A first degree murder trial for Rickey Pharr is underway, despite continuing disagreements between the government and Pharr’s defense attorney over evidence and witnesses.
The trial, which was scheduled to begin last Monday, has been marked by fits and starts. Before jury selection last week, Pharr’s case was severed from that of his co-defendant, Curtis Patterson. Other motions further delayed the case. A jury was seated Thursday afternoon and opening arguments were heard then.
Pharr, 28, is suspected of fatally shooting Angelo Jones during or near a craps game in Southeast D.C. in October 2010. According to the government’s evidence, Pharr said, before the shooting, that Jones was “hot,” i.e. a government informant.

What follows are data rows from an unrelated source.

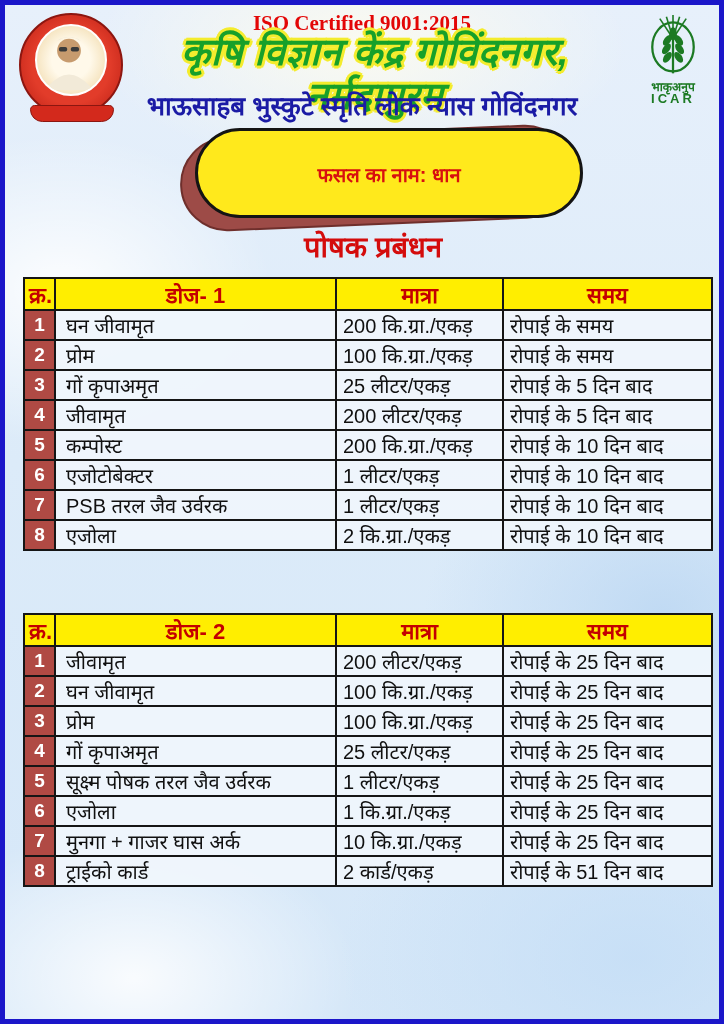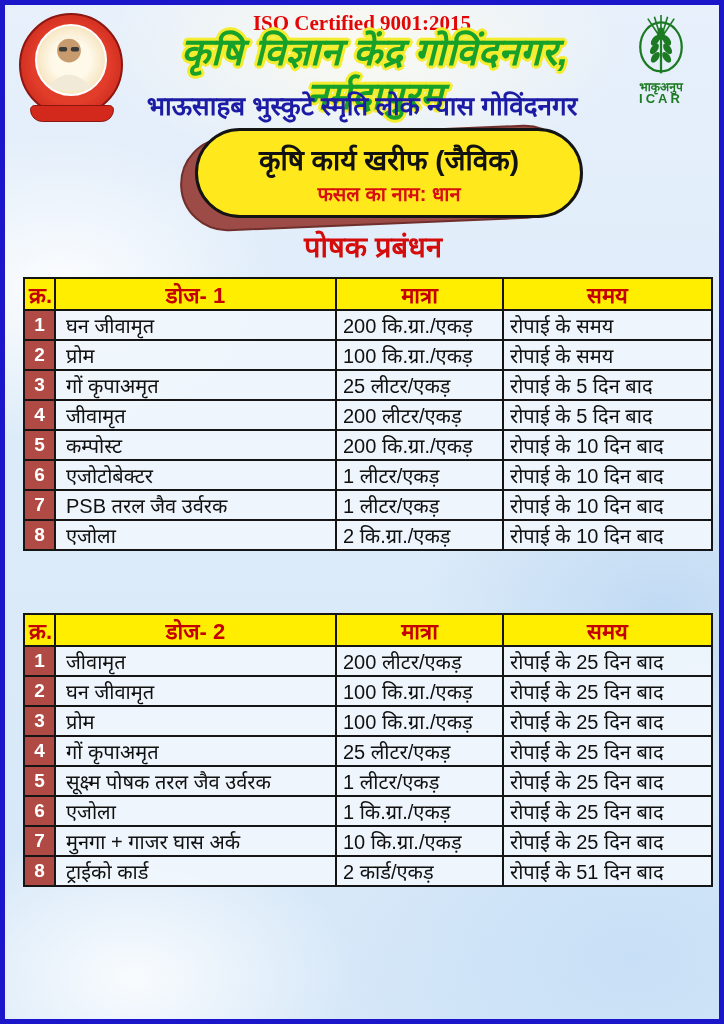--- a/index.html
+++ b/index.html
@@ -26,21 +26,21 @@
     font-size:26px;font-weight:bold;color:#1b1ba5;}
   
   .emblem{position:absolute;left:14px;top:8px;width:106px;height:108px;}
   .emblem-ring{position:absolute;left:0;top:0;width:100px;height:100px;border-radius:50%;
     background:radial-gradient(#e23c2a 55%,#c02317 90%);border:2px solid #8c1610;}
   .emblem-inner{position:absolute;left:16px;top:11px;width:68px;height:68px;border-radius:50%;
     background:radial-gradient(#fff9ea 40%,#efd6a4 95%);border:2px solid #fff;overflow:hidden;}
   .emblem-ribbon{position:absolute;left:11px;top:92px;width:82px;height:15px;background:#d3291c;
     border:1px solid #8c1610;border-radius:6px 6px 16px 16px;}
   
-  .icar-logo{position:absolute;right:14px;top:8px;width:88px;text-align:center;}
+  .icar-logo{position:absolute;right:2px;top:8px;width:88px;text-align:center;}
   .icar-label{color:#1c7a23;font-weight:bold;font-size:12px;line-height:1.1;margin-top:-2px;}
   .icar-en{letter-spacing:3px;font-size:13px;}
   
   .banner{position:absolute;left:190px;top:123px;width:388px;height:90px;}
   .banner-shadow{position:absolute;left:-15px;top:3px;width:100%;height:100%;
     border-radius:50px;background:#9d4b47;border:2px solid #6f2f2c;transform:rotate(-2.4deg);}
   .banner-front{position:absolute;left:0;top:0;right:0;bottom:0;background:#ffe91c;border:3px solid #141414;
     border-radius:48px;display:flex;flex-direction:column;align-items:center;justify-content:center;}
   .banner-title{font-size:28px;font-weight:bold;color:#111;}
   .banner-crop{font-size:20px;font-weight:bold;color:#d80f0f;margin-top:2px;}
@@ -102,21 +102,20 @@
         <ellipse cx="38" cy="47" rx="3.6" ry="6.5" transform="rotate(-35 38 47)"></ellipse>
       </g>
     </svg>
     <div class="icar-label">भाकृअनुप</div>
     <div class="icar-label icar-en">ICAR</div>
   </div>
 
   <div class="banner">
     <div class="banner-shadow"></div>
     <div class="banner-front">
-      <div class="banner-title">कृषि कार्य खरीफ (जैविक)</div>
       <div class="banner-crop">फसल का नाम: धान</div>
     </div>
   </div>
 
   <div class="section-title">पोषक प्रबंधन</div>
 
   <table class="data-table" id="table1">
     <colgroup>
         <col class="col-sn">
         <col class="col-name">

Testimony Tuesday morning was delayed when Pharr’s attorney, Jason Downs, told Judge Thomas Motley that he had asked the U.S. Attorney’s Office whether Jones was, in fact, an informant. The office told him that Jones was not, Downs said.
But when witnesses Tuesday were expected to address Jones’ relationship with the government, Taylor told the court that Jones was, in fact, in touch with detectives and prosecutors. He was providing relevant information about a case, but he was not officially considered an informant, she said.
Downs opposed testimony about Jones’ status, saying that had he known that Jones was cooperating with law enforcement he would have sought out other people present at the shooting who might have had that as a motive to kill Jones.
Court adjourned Tuesday awaiting Motley’s decision on whether and how evidence of Jones’ alleged cooperation with law enforcement could be pursued.